Proses hukum untuk Syafruddin berlangsung hingga akhirnya  divonis 13 tahun penjara dan denda Rp 700 juta serta subsider 3 kurungan bulan. Syafruddin dinyatakan terbukti melanggar Pasal 2 ayat (1) Undang-Undang Nomor 31 Tahun 1999 sebagaimana telah diubah dengan Undang-Undang Nomor 20 Tahun 2001 tentang tentang Pemberantasan Tindak Pidana Korupsi juncto Pasal 55 ayat (1) ke-1 KUHPidana.

Syafruddin tidak terima akan putusan itu, dia kemudian mengajukan banding ke Pengadilan Tinggi (PT) DKI Jakarta.
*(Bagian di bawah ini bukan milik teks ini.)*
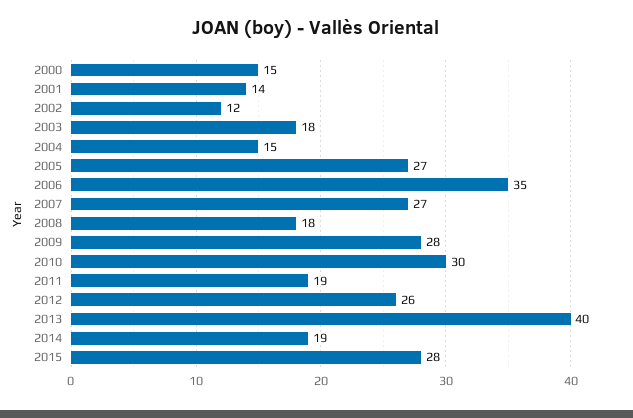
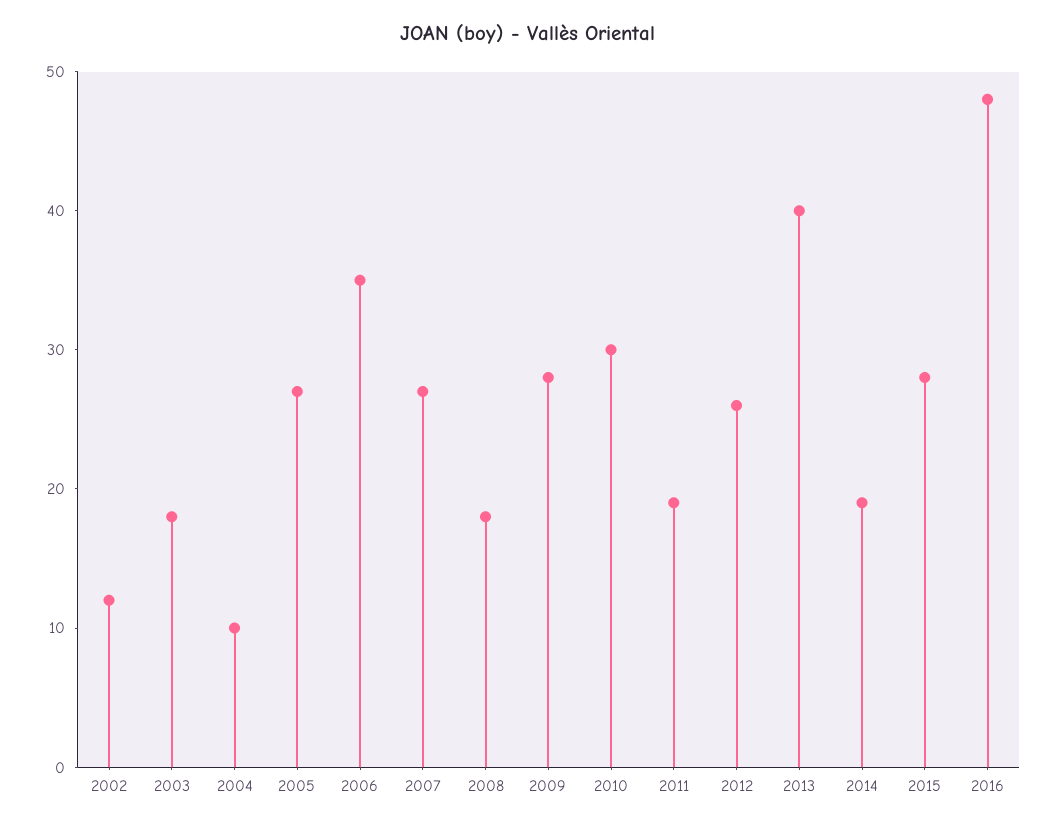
2000: 15 -> none
2001: 14 -> none
2004: 15 -> 10
2016: none -> 48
Namun PT DKI malah menambah Syafruddin menjadi 15 tahun penjara dan denda Rp 1 miliar subsider 3 bulan kurungan.

Tidak terima dengan putusan Pengadilan DKI Jakarta, Syafrudin kemudian mengajukan kasasi ke Mahkamah Agung (MA). MA kemudian memutuskan  Mantan Kepala Badan Penyehatan Perbankan Nasional (BPPN), Syafruddin Arsyad Temenggung menghirup udara bebas. MA memutus bebas Syafruddin dalam amar putusan Nomor 1555K/PID.SUS-TPK/2019, Selasa (9/7/2019). 
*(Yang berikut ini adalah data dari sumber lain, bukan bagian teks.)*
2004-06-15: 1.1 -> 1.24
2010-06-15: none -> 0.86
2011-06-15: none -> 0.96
Majelis hakim menyatakan, Syafruddin terbukti terlibat dalam menerbitkan Surat Keterangan Lunas (SKL) BLBI kepada Bank Dagang Nasional Indonesia (BDNI). Namun, majelis hakim menilai tidak ada tindak pidana yang dilakukan Syafruddin dalam menerbitkan SKL BLBI.

Keputusan MA yang membebaskan Syafrudin Tumenggung ini dinilai kontroversial namun keputusan MA tetap berjalan sehingga pada akhirnya berimbas pada perjalanan penyelesaian kasus hukum BLBI.
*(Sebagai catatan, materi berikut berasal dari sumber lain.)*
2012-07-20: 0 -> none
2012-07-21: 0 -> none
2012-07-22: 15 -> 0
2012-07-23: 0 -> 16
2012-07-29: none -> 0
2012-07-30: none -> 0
Buntut adanya keputusan MA yang membebaskan Syafrudin ini pada akhirnya berujung  pada lahirnya kebijakan KPK untuk menerbitkan surat perintah penyidikan (SP3) dengan tersangka Sjamsul Nursalim dan Itjih Nursalim yang merupakan salah satu pentolan penerima dana BLBI. 

Lahirnya kebijakan SP3 oleh KPK juga menyulut kontroversi sehingga sebagian pihak meminta supaya SP3 itu dibatalkan karena dianggap mencederai rasa keadilan karena nyata nyata BLBI telah merugikan keuangan negara yang luar biasa besarnya.

Seolah olah sebagai penutup rasa bersalah atau mungkin untuk menutup malu karena telah keluarnya SP3 kasus korupsi BLBI, Pemerintah kemudian mengeluarkan kebijakan untuk membentuk Satgas Penanganan Hak Tagih Negara Dana BLBI.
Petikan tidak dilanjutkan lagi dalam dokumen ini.